The handoff: Modi will receive a sceptre that was once handed to India's first PM Jawaharlal Nehru by the British, Union Home Minister Amit Shah said in a press conference on Wednesday, 24 May.
The handover ceremony will be attended by priests from a mutt in Tamil Nadu, he said.
It will be broadcast live on Doordarshan, Shah added.
Why it matters: On the eve of India's Independence, the handing over of the sceptre to Nehru had served as a mark of transfer of power from the British to the new democratic republic.
So far, the Sengol was being housed at the Allahabad Museum. Now, it will reportedly be placed near the Lok Sabha speaker's podium in the new Parliament building.
Between the lines: “The aim was clear back then, as it is now. The transfer of power is not done just by shaking of hands and signing on a document," Shah was quoted as saying by The Indian Express.
“It is a symbol that governance should be just, as per policies and on the path of duty. This will send a message to the public and elected representatives…The placing of the sengol in Parliament is indicative of the same feeling that Jawaharlal Nehru felt on August 14, 1947,” he further said.
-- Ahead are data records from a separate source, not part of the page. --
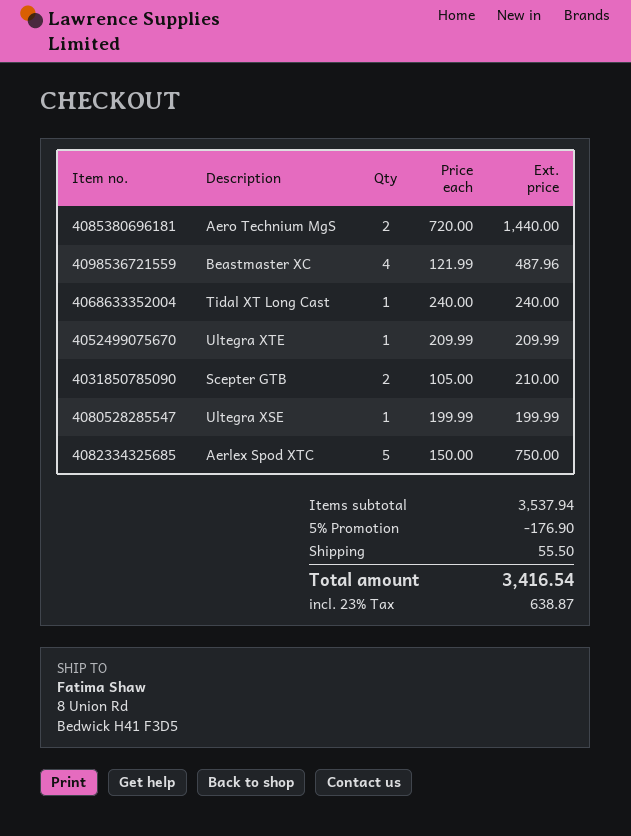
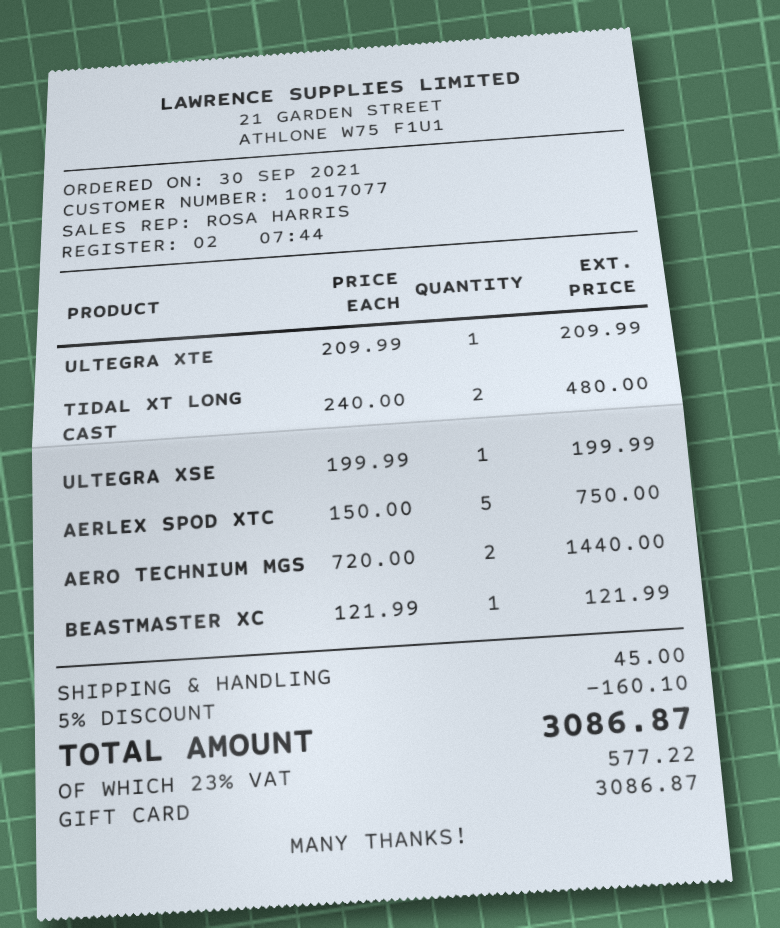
Beastmaster XC: 4 x 121.99 = 487.96 -> 1 x 121.99 = 121.99
Tidal XT Long Cast: 1 x 240.00 = 240.00 -> 2 x 240.00 = 480.00
Scepter GTB: 2 x 105.00 = 210.00 -> none
discount: 5% = 176.90 -> 5% = 160.10
shipping: 55.50 -> 45.00
tax: 23% = 638.87 -> 23% = 577.22
total: 3416.54 -> 3086.87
Sengol or sceptre draws significance from the Chola era – when it used to represent just and fair rule.
It is five feet long and contains elements of gold as well as silver.
A bull or 'Nandi' adorns the top of the sceptre which also carries a carved image of Goddess Lakshmi.
Look back: Amit Shah also reportedly revealed details about a “sacred sengol ceremony” that took place on the eve of 15 August 1947.
Initially, the sceptre was presented to Lord Mountbatten, then-Viceroy of India.
Priests from the Thiruvaduthurai Adheenam (Mutt) in Tamil Nadu reportedly took it back and sprinkled holy water on it.
With the 'Sengol' in their possession, the priests walked in a procession to Nehru's residence, where he received it.